Exercise
Whenever a line in the records below holds the string "none", include it in the count, and state the number alone.

Data
┌──

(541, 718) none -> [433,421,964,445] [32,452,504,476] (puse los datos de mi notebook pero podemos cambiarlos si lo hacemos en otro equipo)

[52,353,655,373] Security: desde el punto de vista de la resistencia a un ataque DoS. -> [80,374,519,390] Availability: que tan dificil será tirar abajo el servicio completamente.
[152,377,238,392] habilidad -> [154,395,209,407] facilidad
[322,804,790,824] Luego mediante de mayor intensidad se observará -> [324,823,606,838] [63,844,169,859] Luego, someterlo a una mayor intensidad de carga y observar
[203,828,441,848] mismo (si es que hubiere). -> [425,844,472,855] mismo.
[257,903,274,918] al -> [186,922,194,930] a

└──
┌──

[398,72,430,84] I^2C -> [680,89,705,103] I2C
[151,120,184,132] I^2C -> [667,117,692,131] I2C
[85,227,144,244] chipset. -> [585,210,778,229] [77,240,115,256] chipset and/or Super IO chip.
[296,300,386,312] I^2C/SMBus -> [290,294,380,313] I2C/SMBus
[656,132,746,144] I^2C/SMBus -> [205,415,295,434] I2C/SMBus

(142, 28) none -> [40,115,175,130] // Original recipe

└──
┌──

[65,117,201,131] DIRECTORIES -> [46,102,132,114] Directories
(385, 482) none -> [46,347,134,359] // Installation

└──

Reply to the exercise
3